→ **Action item**
When you reach the line that contains "column Premium (PrecM)" in the data below, start reproducing lines exactly, and stop after the line that contains "Grand total | Goal: 47.24 -> 43.89".

→ **Working data**

+--

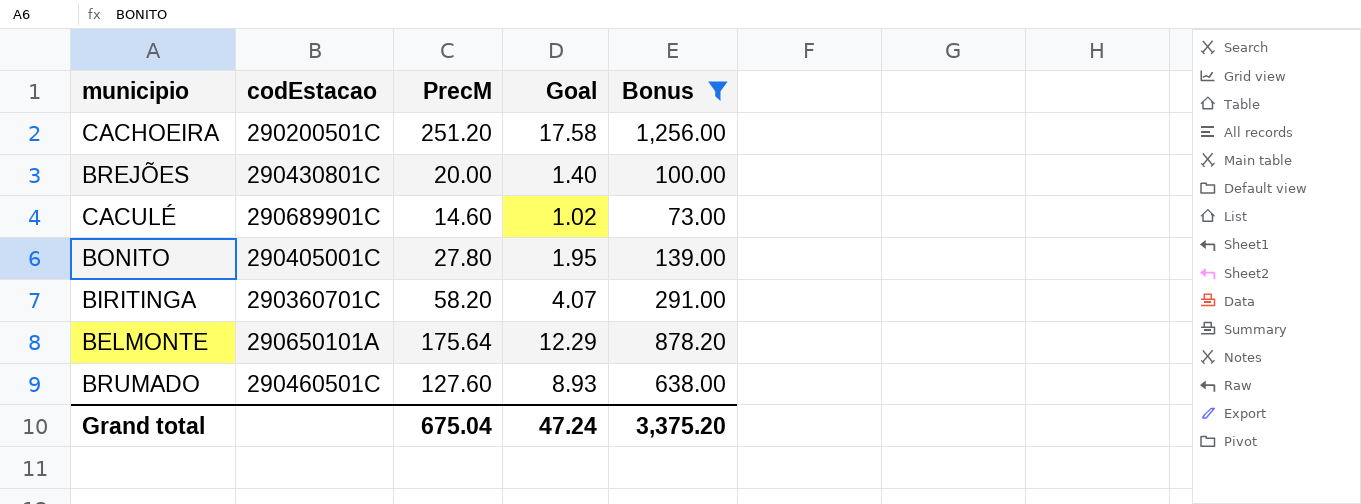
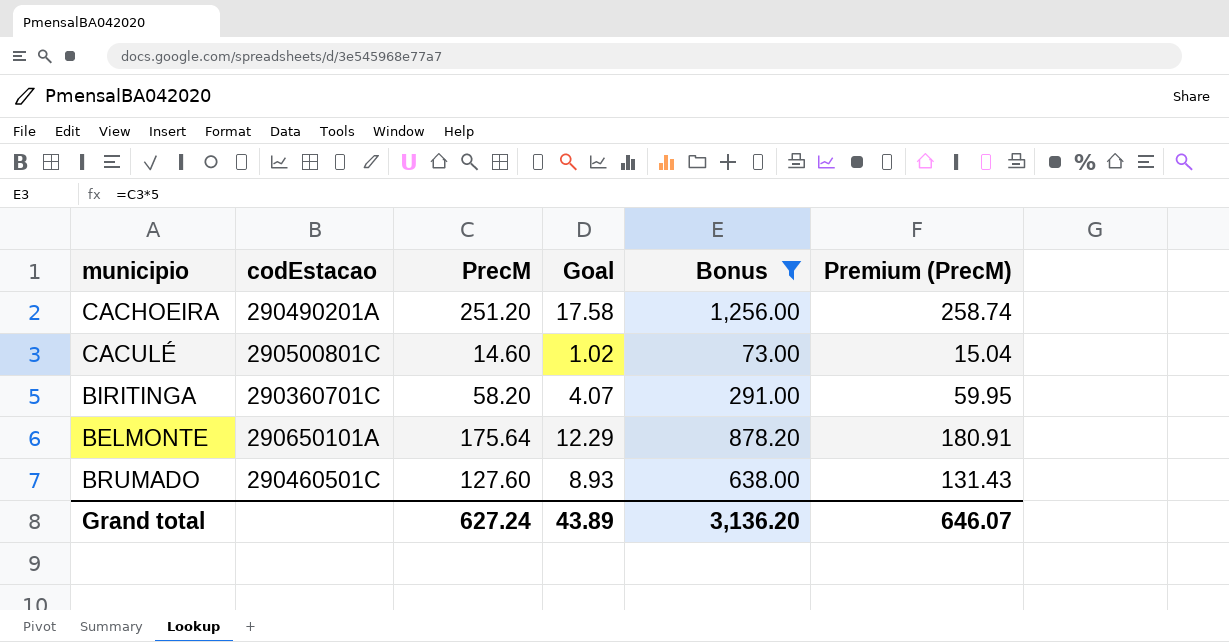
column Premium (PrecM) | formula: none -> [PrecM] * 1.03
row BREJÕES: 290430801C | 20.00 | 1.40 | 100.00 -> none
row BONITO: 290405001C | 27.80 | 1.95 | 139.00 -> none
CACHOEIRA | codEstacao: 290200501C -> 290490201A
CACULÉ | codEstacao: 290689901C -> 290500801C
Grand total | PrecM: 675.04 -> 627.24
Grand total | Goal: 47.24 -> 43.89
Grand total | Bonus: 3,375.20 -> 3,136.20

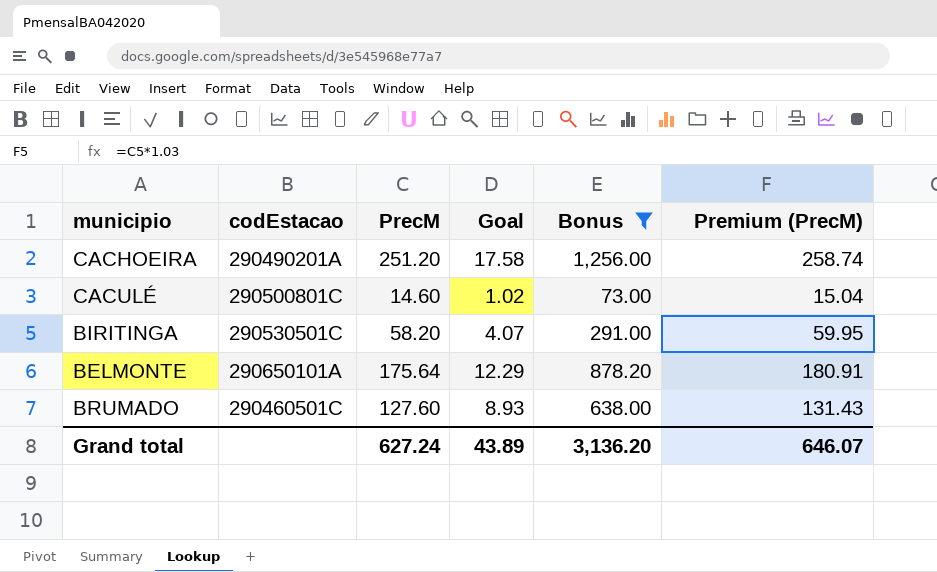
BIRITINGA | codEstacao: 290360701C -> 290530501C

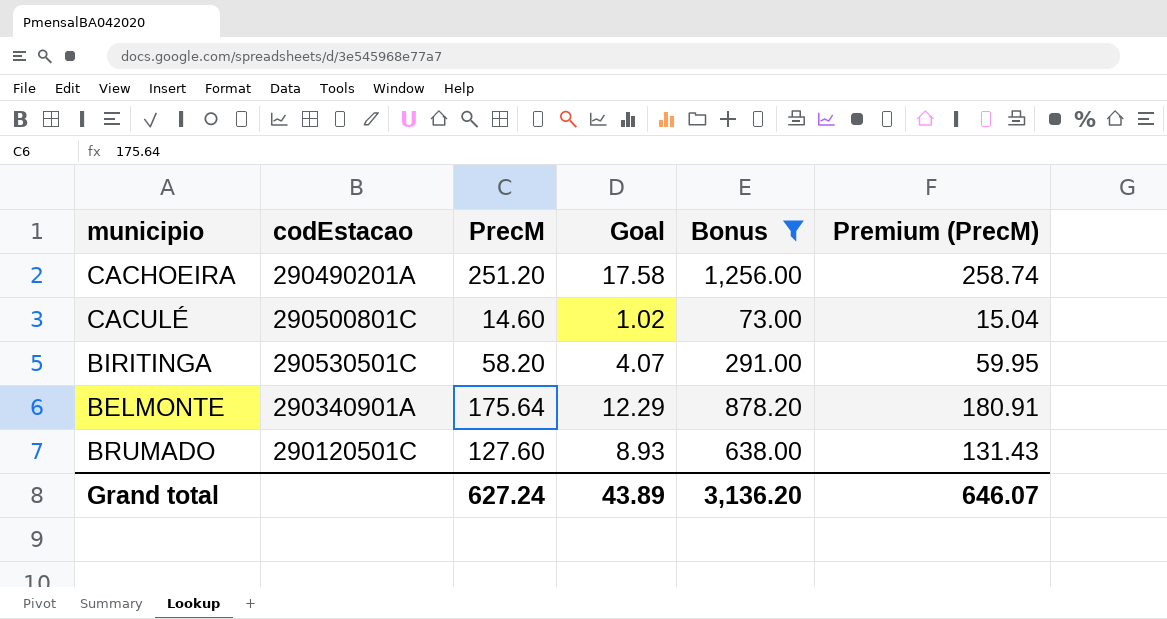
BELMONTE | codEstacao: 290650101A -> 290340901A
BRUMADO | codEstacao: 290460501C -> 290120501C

+--

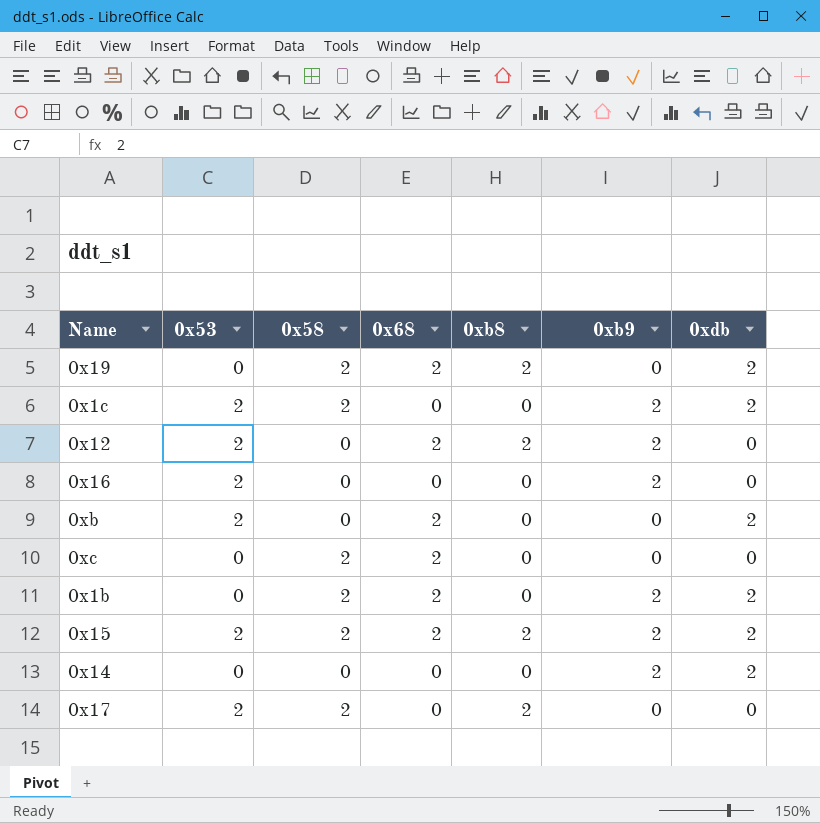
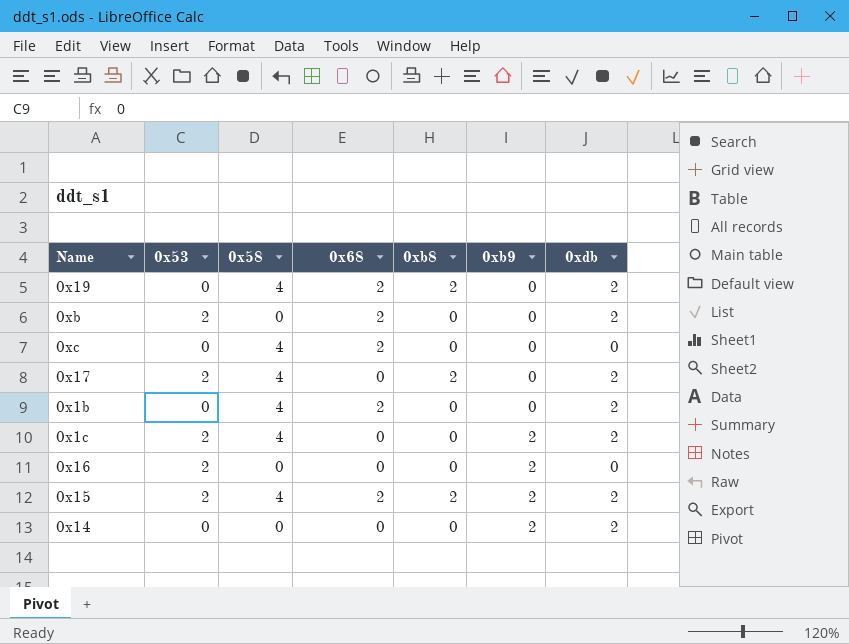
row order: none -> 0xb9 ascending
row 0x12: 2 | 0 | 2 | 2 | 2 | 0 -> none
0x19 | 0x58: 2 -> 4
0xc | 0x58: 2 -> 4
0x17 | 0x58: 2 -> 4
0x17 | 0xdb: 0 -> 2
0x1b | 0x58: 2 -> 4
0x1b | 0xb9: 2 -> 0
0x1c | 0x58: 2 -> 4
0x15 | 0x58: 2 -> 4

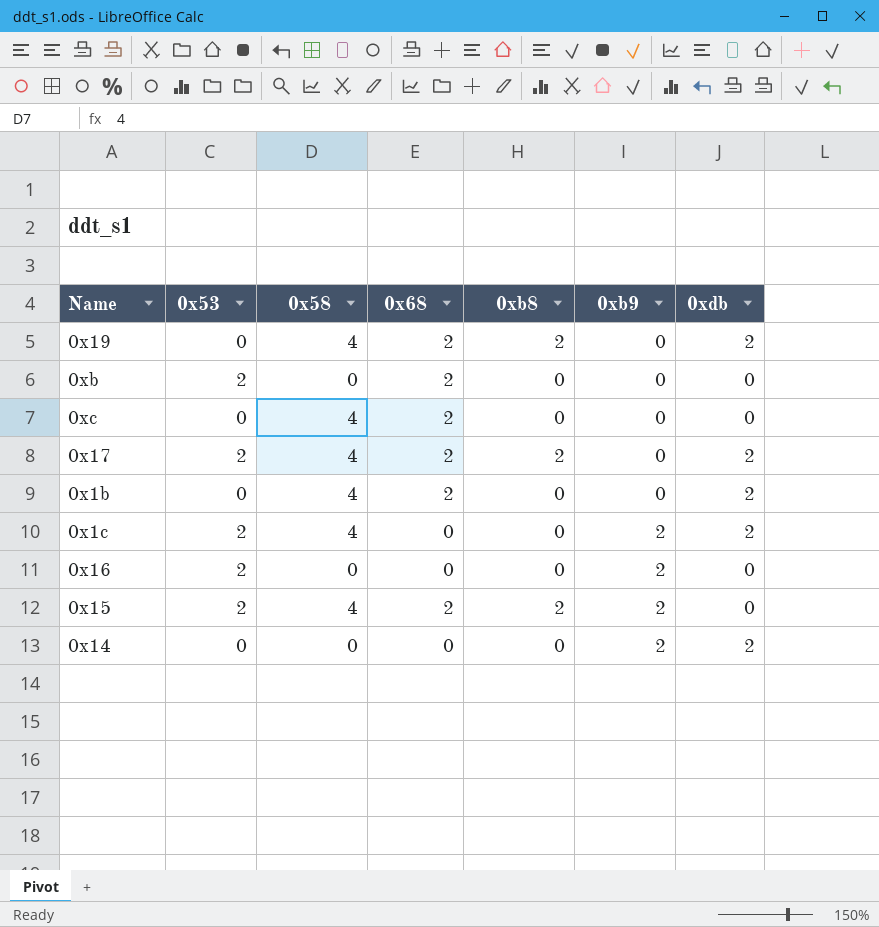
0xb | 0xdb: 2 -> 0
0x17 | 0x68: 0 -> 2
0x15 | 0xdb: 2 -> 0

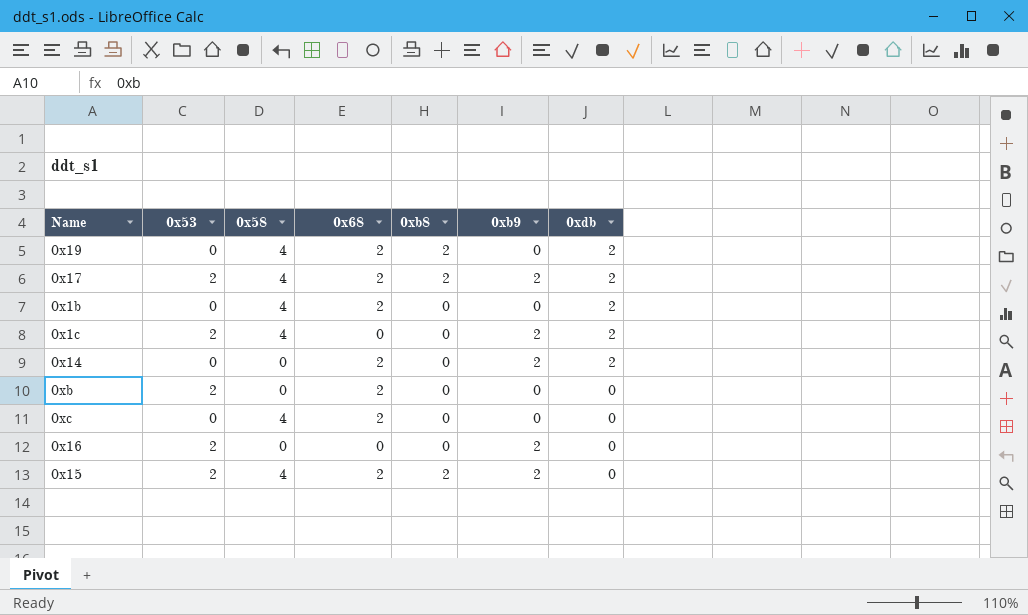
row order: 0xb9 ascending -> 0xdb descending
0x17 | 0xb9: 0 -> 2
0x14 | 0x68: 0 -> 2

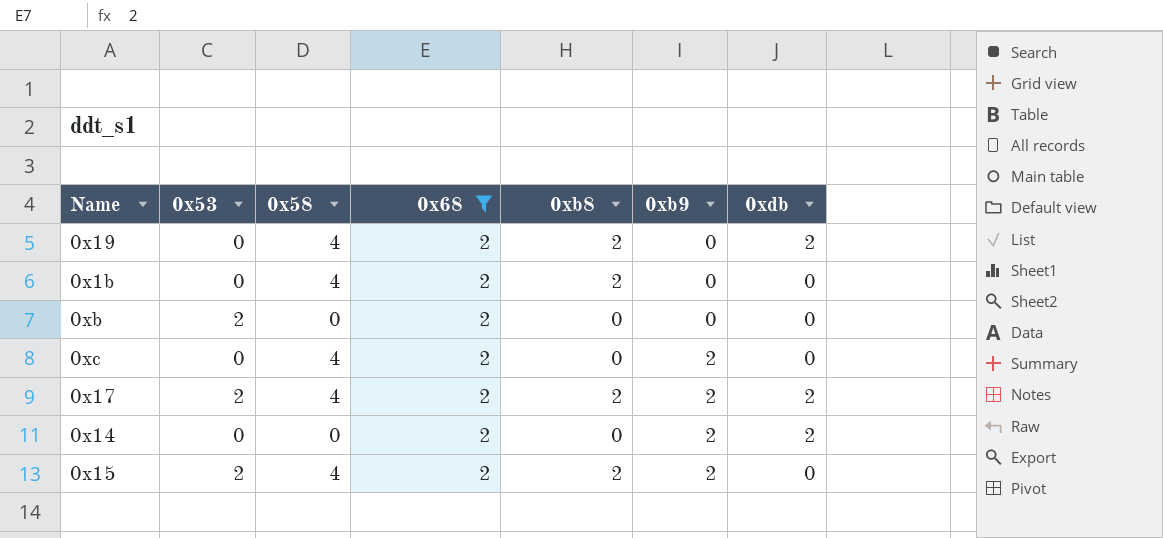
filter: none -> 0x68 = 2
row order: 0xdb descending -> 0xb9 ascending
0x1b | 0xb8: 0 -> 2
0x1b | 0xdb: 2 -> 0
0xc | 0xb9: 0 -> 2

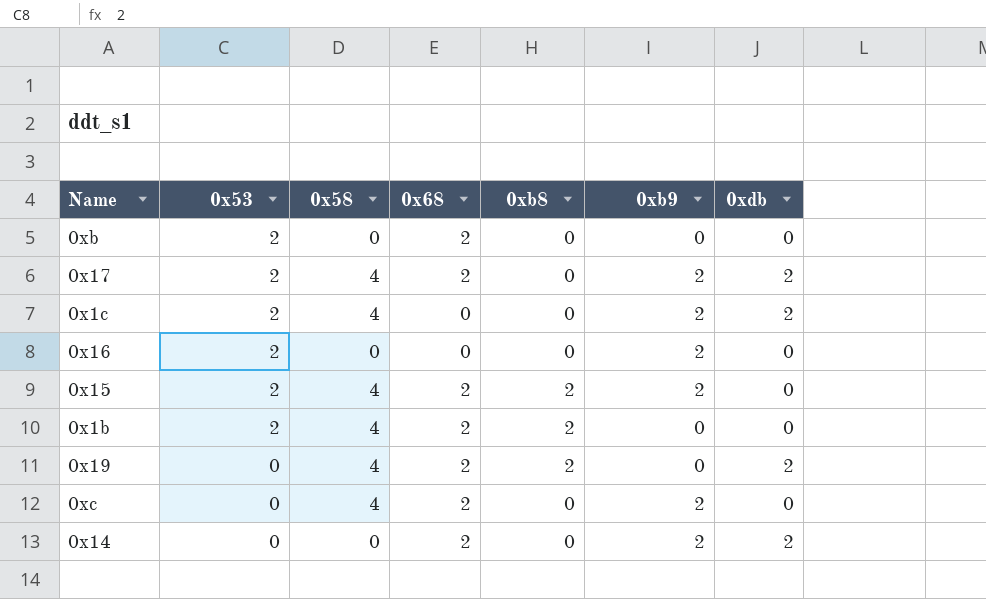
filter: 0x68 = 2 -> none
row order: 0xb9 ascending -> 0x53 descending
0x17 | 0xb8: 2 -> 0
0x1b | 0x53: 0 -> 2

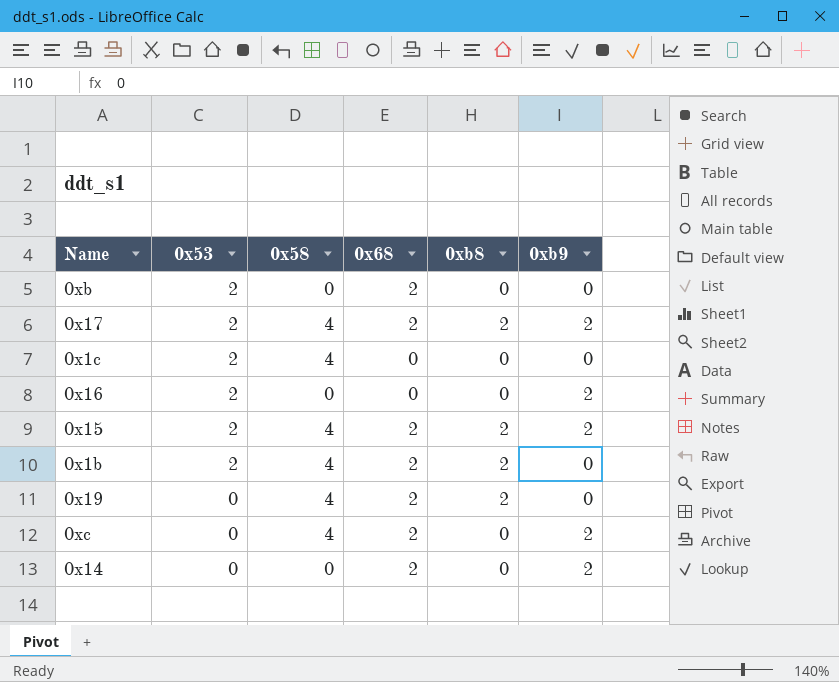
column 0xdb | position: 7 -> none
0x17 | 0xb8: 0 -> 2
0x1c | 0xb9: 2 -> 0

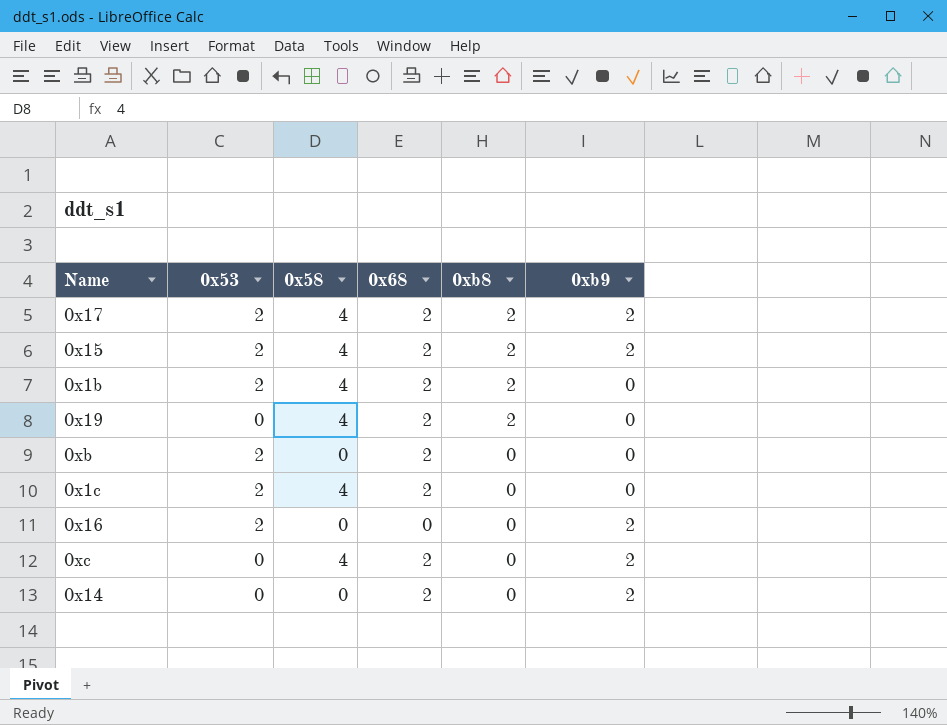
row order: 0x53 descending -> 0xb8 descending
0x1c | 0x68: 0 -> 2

+--

→ **Exercise output**
column Premium (PrecM) | formula: none -> [PrecM] * 1.03
row BREJÕES: 290430801C | 20.00 | 1.40 | 100.00 -> none
row BONITO: 290405001C | 27.80 | 1.95 | 139.00 -> none
CACHOEIRA | codEstacao: 290200501C -> 290490201A
CACULÉ | codEstacao: 290689901C -> 290500801C
Grand total | PrecM: 675.04 -> 627.24
Grand total | Goal: 47.24 -> 43.89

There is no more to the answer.